((

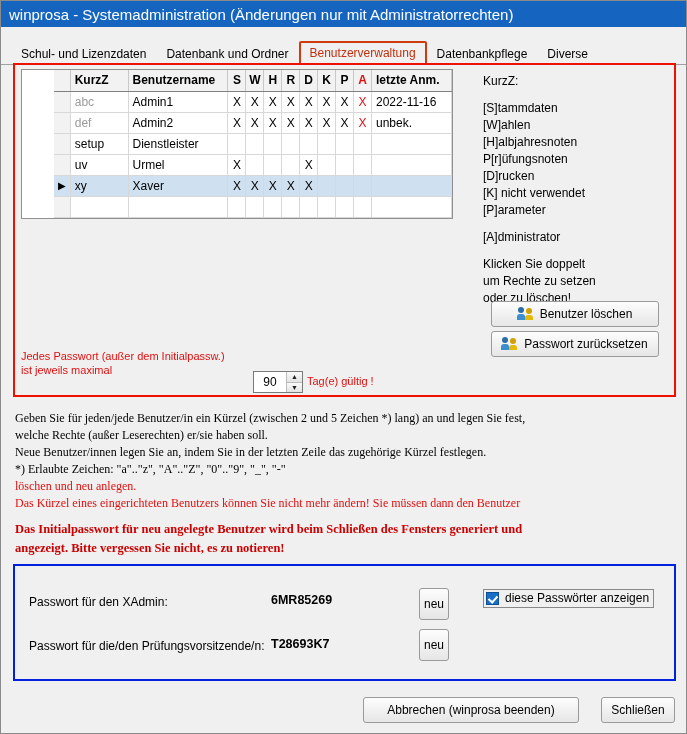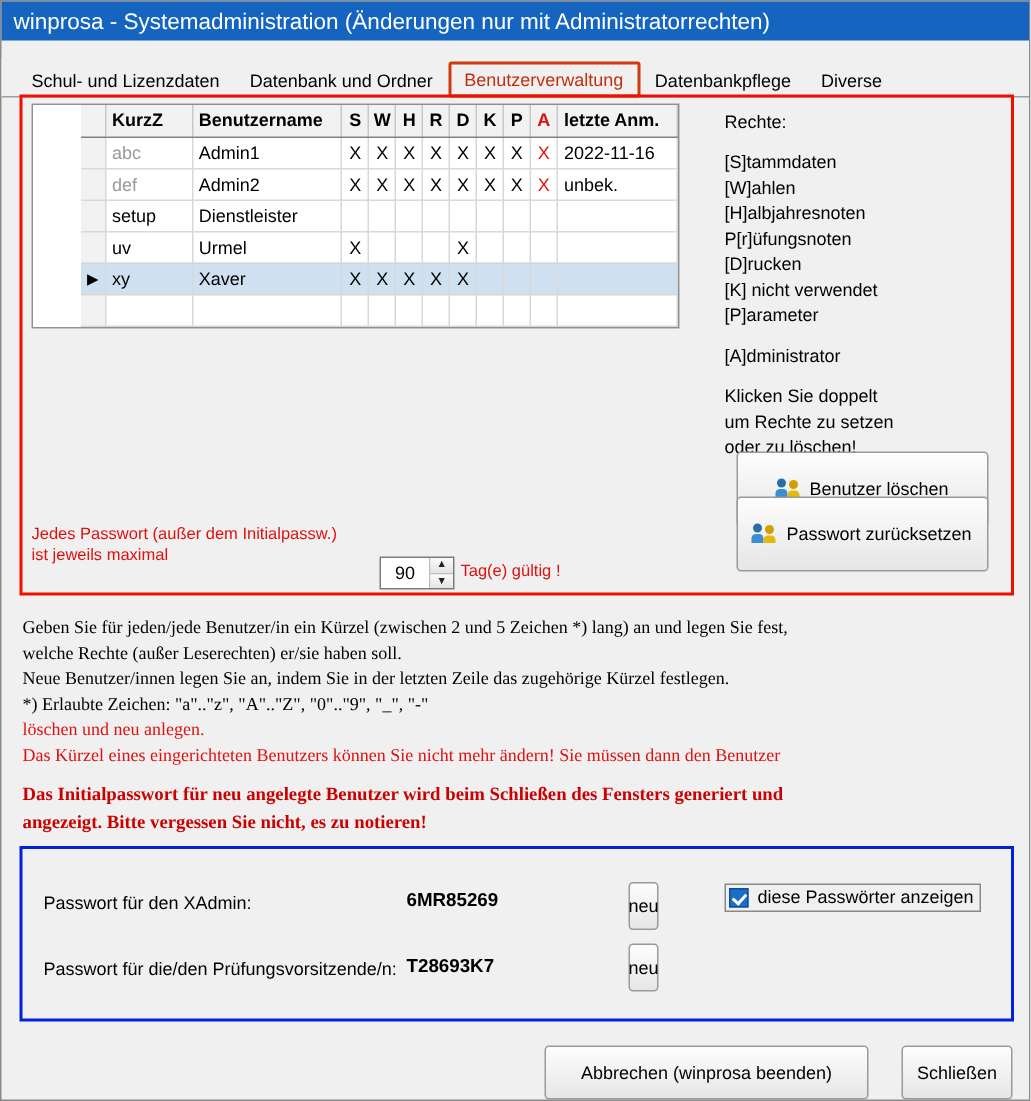--- a/index.html
+++ b/index.html
@@ -125,21 +125,21 @@
   }
   .rights .ln { margin-bottom: 1px; }
   .rights .gap { height: 10px; }
 
   
   .btn {
     background: linear-gradient(#fdfdfd, #e6e6e6);
     border: 1px solid #9a9a9a;
     border-radius: 3px;
     font-size: 12px;
-    padding: 17px 10px;
+    padding: 5px 10px;
     cursor: pointer;
     display: inline-flex;
     align-items: center;
     gap: 6px;
     color: #000;
   }
   .btn-wide {
     position: absolute;
     width: 168px;
     left: 490px;
@@ -211,21 +211,21 @@
     position: absolute;
     left: 12px; top: 563px;
     width: 663px; height: 117px;
     border: 2px solid #0022dd;
   }
   .pwlabel { position:absolute; left: 28px; font-size: 12px; color:#000; }
   .pwvalue { position:absolute; left: 270px; font-weight: bold; font-size: 12.5px; color:#000; }
   .btn-neu {
     position: absolute;
     left: 418px;
-    width: 20px; height: 32px;
+    width: 30px; height: 32px;
     justify-content: center;
     padding: 0;
   }
   .chk-wrap {
     position: absolute;
     left: 462px; top: 588px;
     display:flex; align-items:center; gap:6px;
     border: 1px solid #888;
     padding: 1px 4px 2px 2px;
     margin-left: 20px;
@@ -375,21 +375,21 @@
             <td class="c colw-flag"></td>
             <td class="c colw-flag"></td>
             <td class="c colw-flag redx"></td>
             <td class="colw-last"></td>
           </tr>
         </tbody>
     </table>
   </div>
 
   <div class="rights">
-    <div class="ln">Rechte:</div>
+    <div class="ln">KurzZ:</div>
     <div class="gap"></div>
     <div class="ln">[S]tammdaten</div>
     <div class="ln">[W]ahlen</div>
     <div class="ln">[H]albjahresnoten</div>
     <div class="ln">P[r]üfungsnoten</div>
     <div class="ln">[D]rucken</div>
     <div class="ln">[K] nicht verwendet</div>
     <div class="ln">[P]arameter</div>
     <div class="gap"></div>
     <div class="ln">[A]dministrator</div>

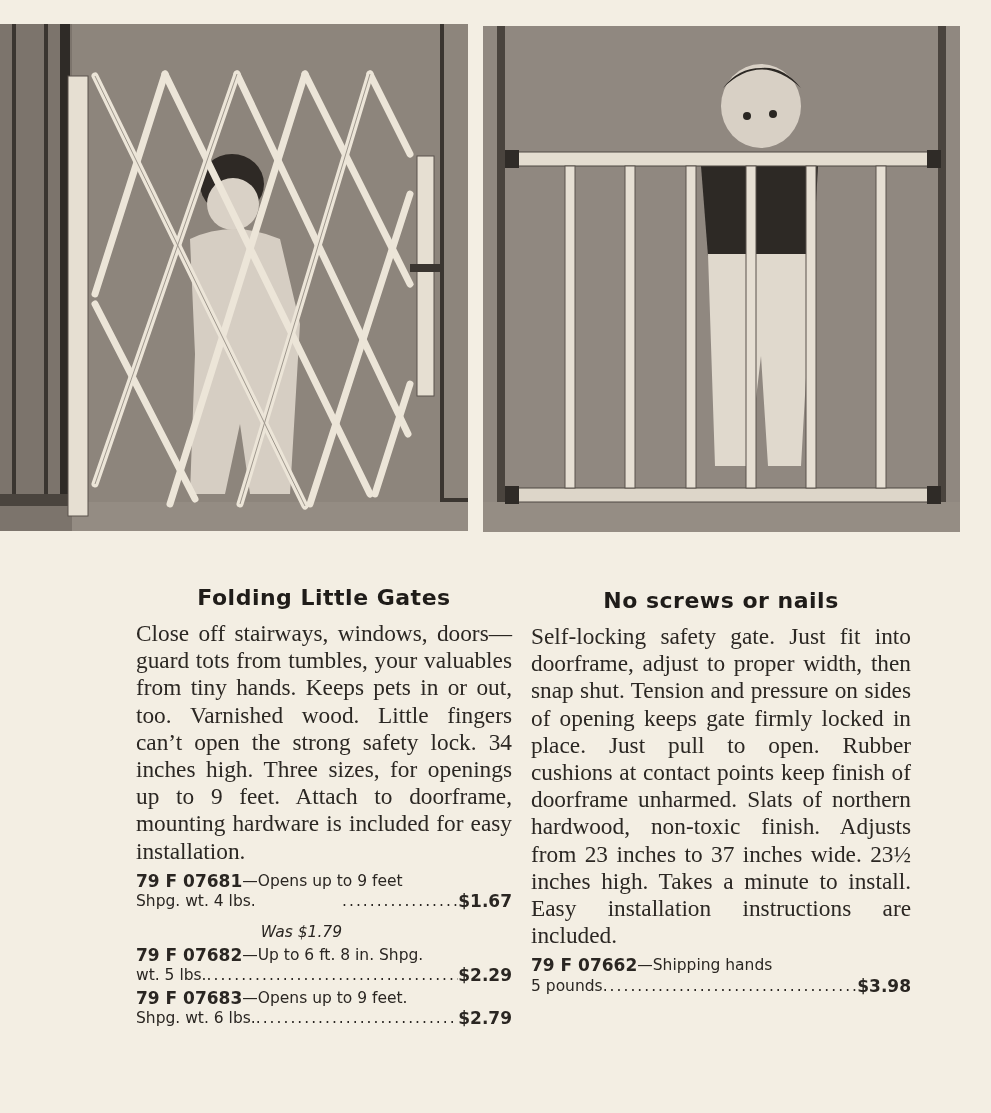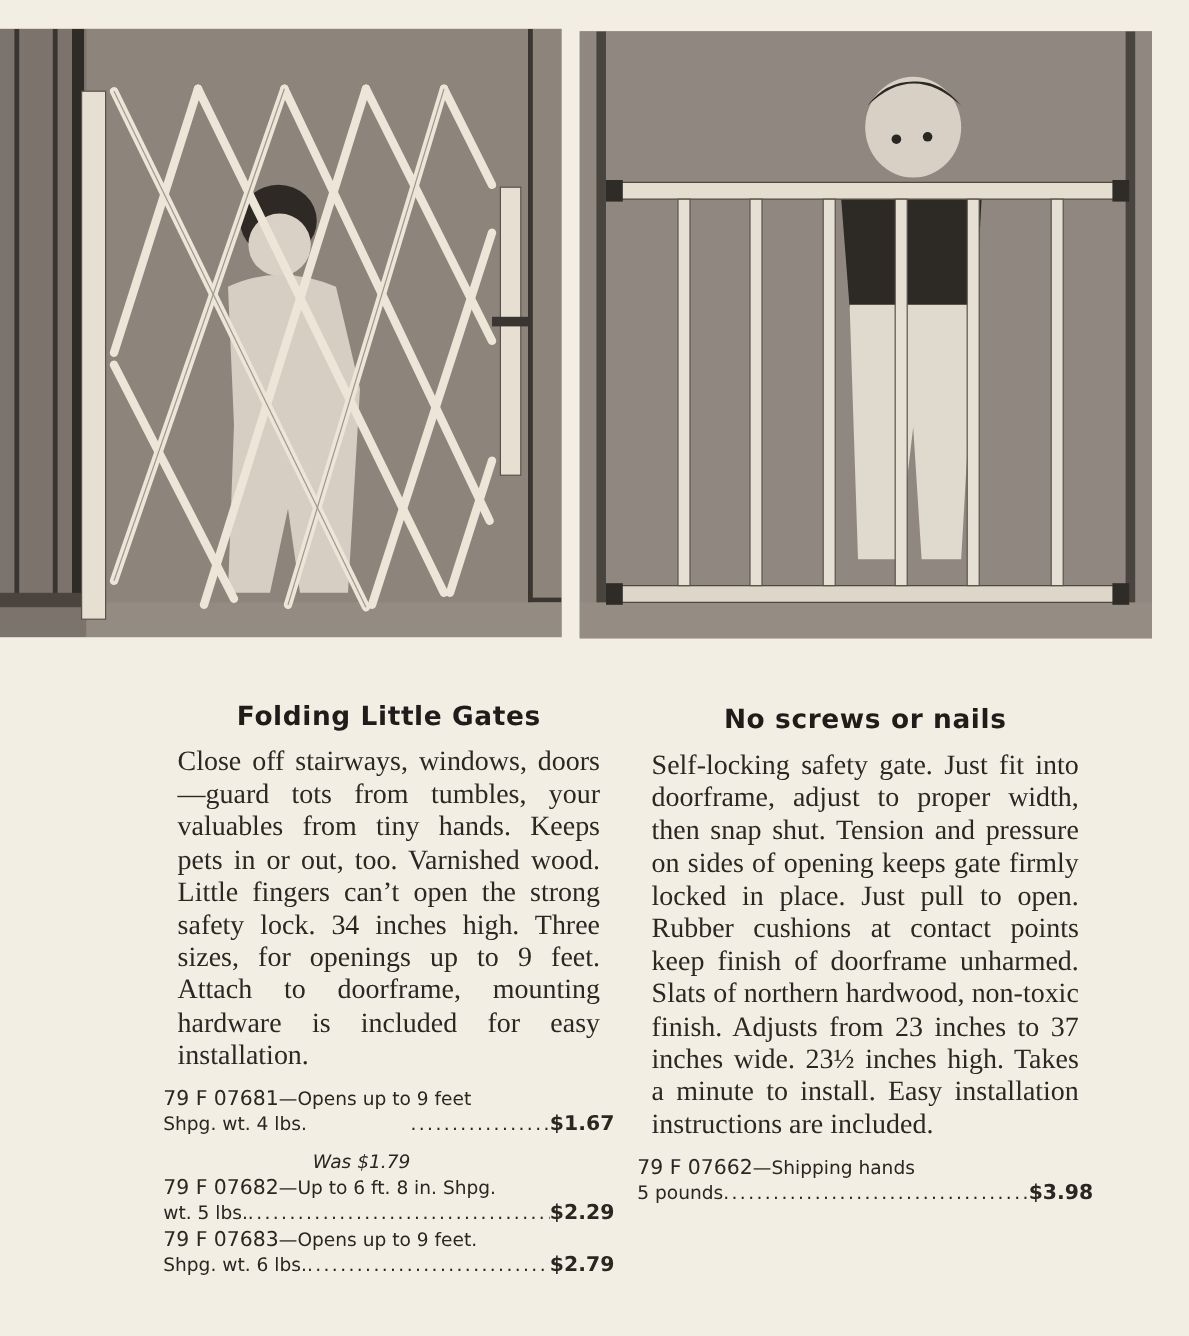--- a/index.html
+++ b/index.html
@@ -29,33 +29,33 @@
     color: #1f1c19;
     margin: 0 0 10px 0;
     letter-spacing: 0.5px;
   }
   .body-text {
     font-family: "Liberation Serif", serif;
     font-size: 23.3px;
     line-height: 27.2px;
     text-align: justify;
     text-align-last: left;
-    margin: 12px;
+    margin: 0;
     color: #2b2723;
   }
   .order {
     font-family: "DejaVu Sans", sans-serif;
     font-size: 15.5px;
     line-height: 20.5px;
     color: #2a2622;
     margin-top: 6px;
   }
   .order .line { display: flex; white-space: nowrap; }
   .order .line .left { white-space: nowrap; }
-  .order .code { font-weight: normal; font-size: 17px; }
+  .order .code { font-weight: bold; font-size: 17px; }
   .order .desc { font-weight: normal; }
   .order .leader {
     flex: 1; overflow: hidden; white-space: nowrap;
     letter-spacing: 2px;
   }
   .order .leader::before {
     content: "........................................................................................";
   }
   .order .price { font-weight: bold; font-size: 17px; }
   .order-item { margin-bottom: 2px; }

))

§ **REQUIREMENT**: Give an exact copy of the entries, excluding all pictures.

§ **ANSWER FOR THIS EXERCISE**:
--- a/index.html
+++ b/index.html
@@ -125,21 +125,21 @@
   }
   .rights .ln { margin-bottom: 1px; }
   .rights .gap { height: 10px; }
 
   
   .btn {
     background: linear-gradient(#fdfdfd, #e6e6e6);
     border: 1px solid #9a9a9a;
     border-radius: 3px;
     font-size: 12px;
-    padding: 17px 10px;
+    padding: 5px 10px;
     cursor: pointer;
     display: inline-flex;
     align-items: center;
     gap: 6px;
     color: #000;
   }
   .btn-wide {
     position: absolute;
     width: 168px;
     left: 490px;
@@ -211,21 +211,21 @@
     position: absolute;
     left: 12px; top: 563px;
     width: 663px; height: 117px;
     border: 2px solid #0022dd;
   }
   .pwlabel { position:absolute; left: 28px; font-size: 12px; color:#000; }
   .pwvalue { position:absolute; left: 270px; font-weight: bold; font-size: 12.5px; color:#000; }
   .btn-neu {
     position: absolute;
     left: 418px;
-    width: 20px; height: 32px;
+    width: 30px; height: 32px;
     justify-content: center;
     padding: 0;
   }
   .chk-wrap {
     position: absolute;
     left: 462px; top: 588px;
     display:flex; align-items:center; gap:6px;
     border: 1px solid #888;
     padding: 1px 4px 2px 2px;
     margin-left: 20px;
@@ -375,21 +375,21 @@
             <td class="c colw-flag"></td>
             <td class="c colw-flag"></td>
             <td class="c colw-flag redx"></td>
             <td class="colw-last"></td>
           </tr>
         </tbody>
     </table>
   </div>
 
   <div class="rights">
-    <div class="ln">Rechte:</div>
+    <div class="ln">KurzZ:</div>
     <div class="gap"></div>
     <div class="ln">[S]tammdaten</div>
     <div class="ln">[W]ahlen</div>
     <div class="ln">[H]albjahresnoten</div>
     <div class="ln">P[r]üfungsnoten</div>
     <div class="ln">[D]rucken</div>
     <div class="ln">[K] nicht verwendet</div>
     <div class="ln">[P]arameter</div>
     <div class="gap"></div>
     <div class="ln">[A]dministrator</div>

--- a/index.html
+++ b/index.html
@@ -29,33 +29,33 @@
     color: #1f1c19;
     margin: 0 0 10px 0;
     letter-spacing: 0.5px;
   }
   .body-text {
     font-family: "Liberation Serif", serif;
     font-size: 23.3px;
     line-height: 27.2px;
     text-align: justify;
     text-align-last: left;
-    margin: 12px;
+    margin: 0;
     color: #2b2723;
   }
   .order {
     font-family: "DejaVu Sans", sans-serif;
     font-size: 15.5px;
     line-height: 20.5px;
     color: #2a2622;
     margin-top: 6px;
   }
   .order .line { display: flex; white-space: nowrap; }
   .order .line .left { white-space: nowrap; }
-  .order .code { font-weight: normal; font-size: 17px; }
+  .order .code { font-weight: bold; font-size: 17px; }
   .order .desc { font-weight: normal; }
   .order .leader {
     flex: 1; overflow: hidden; white-space: nowrap;
     letter-spacing: 2px;
   }
   .order .leader::before {
     content: "........................................................................................";
   }
   .order .price { font-weight: bold; font-size: 17px; }
   .order-item { margin-bottom: 2px; }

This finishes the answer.